In the past few years I've only mounted from flat ground MAYBE 3-4x, I avoid it like the plaque. Bad for my horses back and bad for me lol! Glad to know I'm not the only one. My last horse, I had a few unplanned dismounts from him...most of which happened literally while I was swinging my leg over to get on. So I def have a bit of a mental block on top of my bad knees. Maybe next time I'll just try and explain myself better to them.


----------



## NBEventer (Sep 15, 2012)

I never ever ever mount from the ground unless I *HAVE* to. As I can't always find something to use to hop back on while on the trails.
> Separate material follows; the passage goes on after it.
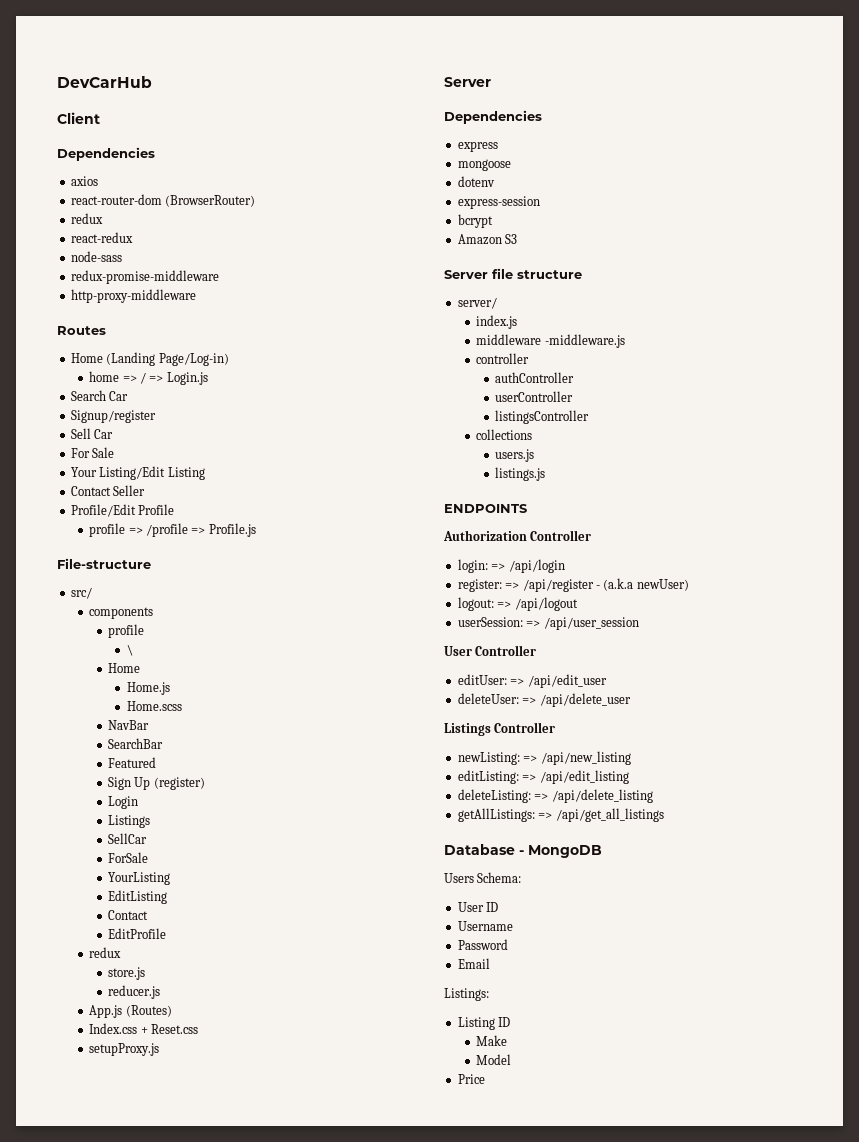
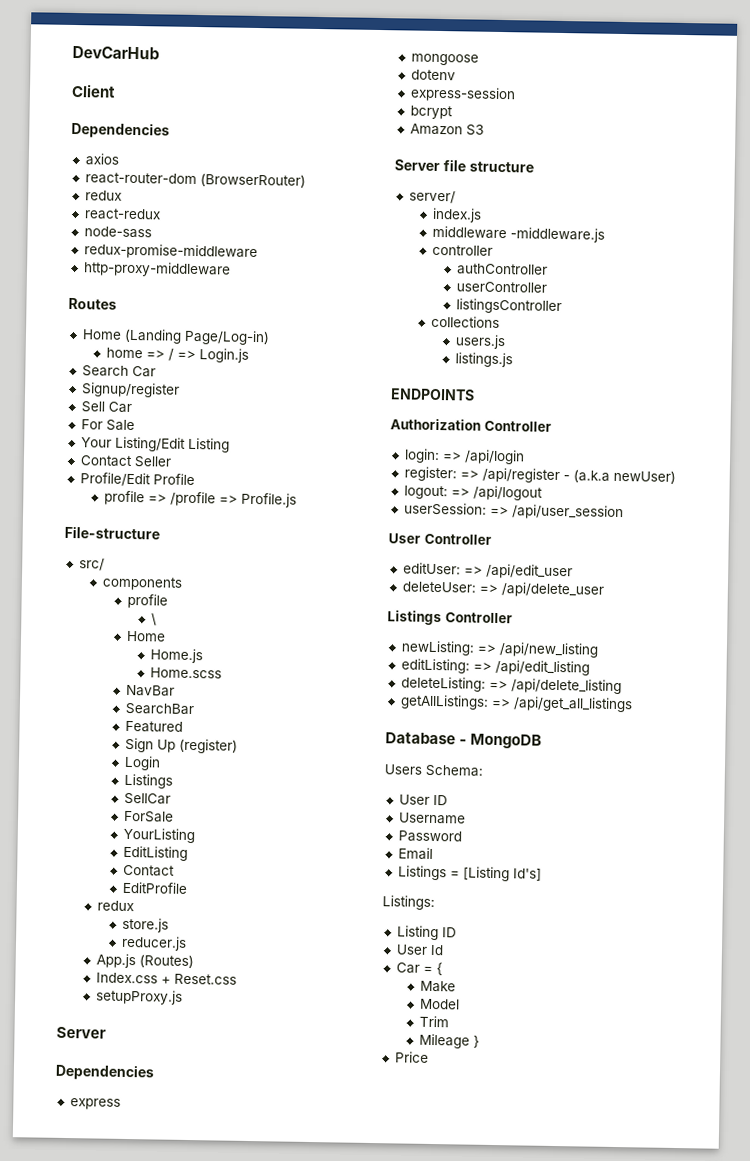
(490, 963) none -> [397,865,542,882] // Listings = [Listing Id's]
(511, 1022) none -> [395,944,444,956] [395,962,443,976] // User Id // Car = {
(512, 1059) none -> [419,1015,450,1028] [419,1033,481,1049] // Trim // Mileage }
I usually just lower my stirrup a couple holes and hop on then fix my stirrup when I get on. Even then its not pretty to watch as my body just doesn't work the way it used to lol. So don't feel bad. Anyone I trail ride with knows I will walk until I find something to climb on to mount. As already mentioned, its better for the horses back anyway.


----------



## boots (Jan 16, 2012)

One of my daughters is 5'2" and rides polo horses for a player. She had the tightest hip and knee flexion I'd ever come across with no injury, and I'm a therapist. 

I had her do increasingly extreme lunges at first. Later she graduated to stretches using the rails of a board fence. Slow process. She'd stand with first one foot on a rail, and change to the other after a bit, put some weight into it, and read a book.

She still uses a mounting block, but when she started even that was difficult. I've since met others with similar tightness.


----------



## ChitChatChet (Sep 9, 2013)

I'm 5'8 and have a horrid time mounting a 14.2 hand horse. 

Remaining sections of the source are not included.